-- AVAILABLE DATA follows --

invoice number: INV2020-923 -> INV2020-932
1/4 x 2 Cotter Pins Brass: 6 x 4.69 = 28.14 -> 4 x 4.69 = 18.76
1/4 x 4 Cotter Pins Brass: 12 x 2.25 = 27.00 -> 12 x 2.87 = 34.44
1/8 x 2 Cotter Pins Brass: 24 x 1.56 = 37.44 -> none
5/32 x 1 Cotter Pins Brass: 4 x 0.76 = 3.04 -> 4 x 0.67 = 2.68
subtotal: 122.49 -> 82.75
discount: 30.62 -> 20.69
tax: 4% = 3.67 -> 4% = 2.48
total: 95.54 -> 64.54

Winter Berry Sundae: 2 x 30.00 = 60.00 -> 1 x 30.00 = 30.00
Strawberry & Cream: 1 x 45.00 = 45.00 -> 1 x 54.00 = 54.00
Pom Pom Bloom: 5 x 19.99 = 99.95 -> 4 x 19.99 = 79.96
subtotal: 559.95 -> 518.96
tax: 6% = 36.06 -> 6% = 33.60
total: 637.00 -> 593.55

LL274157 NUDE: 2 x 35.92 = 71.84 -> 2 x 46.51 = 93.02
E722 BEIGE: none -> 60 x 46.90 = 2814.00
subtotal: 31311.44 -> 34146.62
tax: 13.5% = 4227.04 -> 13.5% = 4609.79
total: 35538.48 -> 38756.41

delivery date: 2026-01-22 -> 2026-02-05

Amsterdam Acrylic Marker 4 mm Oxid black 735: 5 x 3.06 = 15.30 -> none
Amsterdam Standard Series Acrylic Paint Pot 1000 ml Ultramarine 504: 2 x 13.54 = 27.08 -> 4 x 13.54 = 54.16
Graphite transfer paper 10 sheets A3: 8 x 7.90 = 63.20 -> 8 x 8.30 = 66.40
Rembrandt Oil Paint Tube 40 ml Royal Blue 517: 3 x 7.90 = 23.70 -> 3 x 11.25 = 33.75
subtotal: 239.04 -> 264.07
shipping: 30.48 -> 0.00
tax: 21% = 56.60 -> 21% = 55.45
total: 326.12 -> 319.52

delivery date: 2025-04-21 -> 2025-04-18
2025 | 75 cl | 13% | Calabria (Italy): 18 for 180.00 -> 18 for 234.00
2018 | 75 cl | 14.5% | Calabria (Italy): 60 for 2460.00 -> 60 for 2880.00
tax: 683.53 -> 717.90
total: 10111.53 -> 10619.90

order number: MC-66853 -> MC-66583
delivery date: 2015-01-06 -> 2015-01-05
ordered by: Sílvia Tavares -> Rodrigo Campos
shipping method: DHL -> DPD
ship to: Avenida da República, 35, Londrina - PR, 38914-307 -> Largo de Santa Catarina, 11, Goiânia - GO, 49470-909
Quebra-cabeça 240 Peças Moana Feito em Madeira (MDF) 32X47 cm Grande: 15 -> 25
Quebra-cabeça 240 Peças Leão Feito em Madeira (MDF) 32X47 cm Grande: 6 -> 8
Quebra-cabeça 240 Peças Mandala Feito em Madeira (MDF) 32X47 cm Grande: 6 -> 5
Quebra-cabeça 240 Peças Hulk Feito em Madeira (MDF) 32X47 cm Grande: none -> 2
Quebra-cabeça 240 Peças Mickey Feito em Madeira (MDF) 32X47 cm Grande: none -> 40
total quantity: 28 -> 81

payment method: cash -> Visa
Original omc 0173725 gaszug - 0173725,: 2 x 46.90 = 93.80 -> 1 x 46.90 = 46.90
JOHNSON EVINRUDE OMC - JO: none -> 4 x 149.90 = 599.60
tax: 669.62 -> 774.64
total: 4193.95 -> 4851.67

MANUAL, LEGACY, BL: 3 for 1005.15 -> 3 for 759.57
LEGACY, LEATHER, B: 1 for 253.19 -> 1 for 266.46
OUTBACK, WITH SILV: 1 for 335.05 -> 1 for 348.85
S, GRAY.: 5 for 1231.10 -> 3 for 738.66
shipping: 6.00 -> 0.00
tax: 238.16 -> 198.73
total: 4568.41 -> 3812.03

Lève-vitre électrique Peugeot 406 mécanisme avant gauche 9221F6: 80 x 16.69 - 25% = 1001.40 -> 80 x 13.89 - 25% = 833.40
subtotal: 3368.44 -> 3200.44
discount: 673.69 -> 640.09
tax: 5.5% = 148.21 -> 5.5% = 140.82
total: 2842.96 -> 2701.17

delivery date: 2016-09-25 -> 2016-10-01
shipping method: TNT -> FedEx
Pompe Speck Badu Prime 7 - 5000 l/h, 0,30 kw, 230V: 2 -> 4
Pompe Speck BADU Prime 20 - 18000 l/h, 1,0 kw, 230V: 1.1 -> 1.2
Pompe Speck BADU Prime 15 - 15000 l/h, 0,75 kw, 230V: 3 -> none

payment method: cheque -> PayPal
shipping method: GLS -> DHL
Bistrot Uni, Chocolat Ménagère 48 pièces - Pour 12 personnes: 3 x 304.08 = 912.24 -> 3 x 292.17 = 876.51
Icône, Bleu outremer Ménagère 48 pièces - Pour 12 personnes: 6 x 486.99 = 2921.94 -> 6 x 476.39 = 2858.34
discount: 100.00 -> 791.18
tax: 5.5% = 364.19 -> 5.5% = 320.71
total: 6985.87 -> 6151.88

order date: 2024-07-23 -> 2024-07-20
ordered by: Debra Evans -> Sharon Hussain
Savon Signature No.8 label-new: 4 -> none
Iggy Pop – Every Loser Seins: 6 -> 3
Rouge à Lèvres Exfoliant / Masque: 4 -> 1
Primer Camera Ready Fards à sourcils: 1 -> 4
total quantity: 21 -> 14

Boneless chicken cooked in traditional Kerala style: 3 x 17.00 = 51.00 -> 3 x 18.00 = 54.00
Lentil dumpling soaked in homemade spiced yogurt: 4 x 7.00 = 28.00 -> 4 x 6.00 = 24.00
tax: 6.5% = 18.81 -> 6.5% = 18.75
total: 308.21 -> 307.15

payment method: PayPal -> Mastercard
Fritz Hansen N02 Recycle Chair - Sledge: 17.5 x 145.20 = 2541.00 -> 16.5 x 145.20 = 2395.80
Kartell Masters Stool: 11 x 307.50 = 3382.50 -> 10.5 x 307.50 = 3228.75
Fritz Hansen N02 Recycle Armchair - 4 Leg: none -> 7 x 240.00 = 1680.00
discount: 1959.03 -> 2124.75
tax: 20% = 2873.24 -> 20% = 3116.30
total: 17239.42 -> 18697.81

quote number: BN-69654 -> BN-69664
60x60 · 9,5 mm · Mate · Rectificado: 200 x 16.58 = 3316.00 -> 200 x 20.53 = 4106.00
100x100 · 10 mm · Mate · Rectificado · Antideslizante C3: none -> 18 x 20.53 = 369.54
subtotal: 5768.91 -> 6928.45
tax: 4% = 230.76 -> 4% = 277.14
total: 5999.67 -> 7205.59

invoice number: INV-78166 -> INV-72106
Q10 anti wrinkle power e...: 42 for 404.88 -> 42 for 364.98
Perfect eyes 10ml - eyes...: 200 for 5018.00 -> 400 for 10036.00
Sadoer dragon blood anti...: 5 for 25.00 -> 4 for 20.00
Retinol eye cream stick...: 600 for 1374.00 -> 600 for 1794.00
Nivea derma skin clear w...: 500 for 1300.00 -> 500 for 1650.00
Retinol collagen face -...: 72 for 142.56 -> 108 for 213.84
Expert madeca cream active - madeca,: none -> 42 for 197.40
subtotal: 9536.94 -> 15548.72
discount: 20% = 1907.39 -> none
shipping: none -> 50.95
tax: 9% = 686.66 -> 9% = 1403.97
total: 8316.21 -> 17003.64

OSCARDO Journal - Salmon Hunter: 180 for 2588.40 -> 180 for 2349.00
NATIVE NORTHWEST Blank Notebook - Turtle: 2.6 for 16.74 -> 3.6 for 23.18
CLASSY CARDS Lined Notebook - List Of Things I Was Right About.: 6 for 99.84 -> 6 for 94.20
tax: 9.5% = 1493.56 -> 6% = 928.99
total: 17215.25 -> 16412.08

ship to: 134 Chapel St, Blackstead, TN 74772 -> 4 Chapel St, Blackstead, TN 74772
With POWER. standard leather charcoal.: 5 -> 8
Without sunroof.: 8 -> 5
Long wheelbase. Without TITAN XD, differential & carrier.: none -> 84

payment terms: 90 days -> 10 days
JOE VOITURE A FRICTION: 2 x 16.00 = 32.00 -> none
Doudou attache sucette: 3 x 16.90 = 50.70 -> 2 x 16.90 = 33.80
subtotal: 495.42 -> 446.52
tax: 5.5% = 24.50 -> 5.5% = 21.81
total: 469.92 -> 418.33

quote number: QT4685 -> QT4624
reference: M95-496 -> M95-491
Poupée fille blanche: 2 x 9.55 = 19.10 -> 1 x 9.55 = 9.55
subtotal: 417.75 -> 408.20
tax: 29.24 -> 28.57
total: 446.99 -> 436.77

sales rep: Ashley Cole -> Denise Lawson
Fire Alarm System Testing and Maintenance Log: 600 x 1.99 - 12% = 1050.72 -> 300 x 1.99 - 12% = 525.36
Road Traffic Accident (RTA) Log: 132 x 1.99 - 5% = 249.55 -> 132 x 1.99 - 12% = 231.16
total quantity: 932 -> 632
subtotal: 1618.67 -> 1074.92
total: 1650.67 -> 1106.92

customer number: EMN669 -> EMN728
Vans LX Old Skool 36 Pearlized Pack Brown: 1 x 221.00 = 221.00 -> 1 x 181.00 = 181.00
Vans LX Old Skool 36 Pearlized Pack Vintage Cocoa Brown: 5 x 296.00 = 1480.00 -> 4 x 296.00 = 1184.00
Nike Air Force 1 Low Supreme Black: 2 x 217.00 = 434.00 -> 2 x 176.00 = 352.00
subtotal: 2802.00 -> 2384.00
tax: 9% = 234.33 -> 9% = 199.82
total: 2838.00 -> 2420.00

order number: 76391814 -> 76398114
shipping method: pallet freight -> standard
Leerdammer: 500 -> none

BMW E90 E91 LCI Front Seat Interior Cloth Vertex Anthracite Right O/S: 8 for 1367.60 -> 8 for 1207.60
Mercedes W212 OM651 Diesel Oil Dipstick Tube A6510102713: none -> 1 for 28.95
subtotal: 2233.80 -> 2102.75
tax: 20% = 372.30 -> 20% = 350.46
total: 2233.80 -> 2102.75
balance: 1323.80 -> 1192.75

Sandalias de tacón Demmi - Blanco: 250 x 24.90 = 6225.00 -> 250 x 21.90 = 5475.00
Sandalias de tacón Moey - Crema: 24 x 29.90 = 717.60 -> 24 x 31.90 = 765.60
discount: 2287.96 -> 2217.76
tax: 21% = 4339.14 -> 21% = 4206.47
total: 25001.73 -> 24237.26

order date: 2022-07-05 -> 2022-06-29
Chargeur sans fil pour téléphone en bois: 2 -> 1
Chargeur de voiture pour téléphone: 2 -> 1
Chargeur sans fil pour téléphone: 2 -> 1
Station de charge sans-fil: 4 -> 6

-- AVAILABLE DATA concluded --

— WHAT THE TASK ASKS —
All lines above from the one holding "reference: M95-496 -> M95-491" to the one holding "tax: 20% = 372.30 -> 20% = 350.46", inclusive, are to be copied exactly; no other line is wanted.

— OUTPUT FOR THIS TASK —
reference: M95-496 -> M95-491
Poupée fille blanche: 2 x 9.55 = 19.10 -> 1 x 9.55 = 9.55
subtotal: 417.75 -> 408.20
tax: 29.24 -> 28.57
total: 446.99 -> 436.77

sales rep: Ashley Cole -> Denise Lawson
Fire Alarm System Testing and Maintenance Log: 600 x 1.99 - 12% = 1050.72 -> 300 x 1.99 - 12% = 525.36
Road Traffic Accident (RTA) Log: 132 x 1.99 - 5% = 249.55 -> 132 x 1.99 - 12% = 231.16
total quantity: 932 -> 632
subtotal: 1618.67 -> 1074.92
total: 1650.67 -> 1106.92

customer number: EMN669 -> EMN728
Vans LX Old Skool 36 Pearlized Pack Brown: 1 x 221.00 = 221.00 -> 1 x 181.00 = 181.00
Vans LX Old Skool 36 Pearlized Pack Vintage Cocoa Brown: 5 x 296.00 = 1480.00 -> 4 x 296.00 = 1184.00
Nike Air Force 1 Low Supreme Black: 2 x 217.00 = 434.00 -> 2 x 176.00 = 352.00
subtotal: 2802.00 -> 2384.00
tax: 9% = 234.33 -> 9% = 199.82
total: 2838.00 -> 2420.00

order number: 76391814 -> 76398114
shipping method: pallet freight -> standard
Leerdammer: 500 -> none

BMW E90 E91 LCI Front Seat Interior Cloth Vertex Anthracite Right O/S: 8 for 1367.60 -> 8 for 1207.60
Mercedes W212 OM651 Diesel Oil Dipstick Tube A6510102713: none -> 1 for 28.95
subtotal: 2233.80 -> 2102.75
tax: 20% = 372.30 -> 20% = 350.46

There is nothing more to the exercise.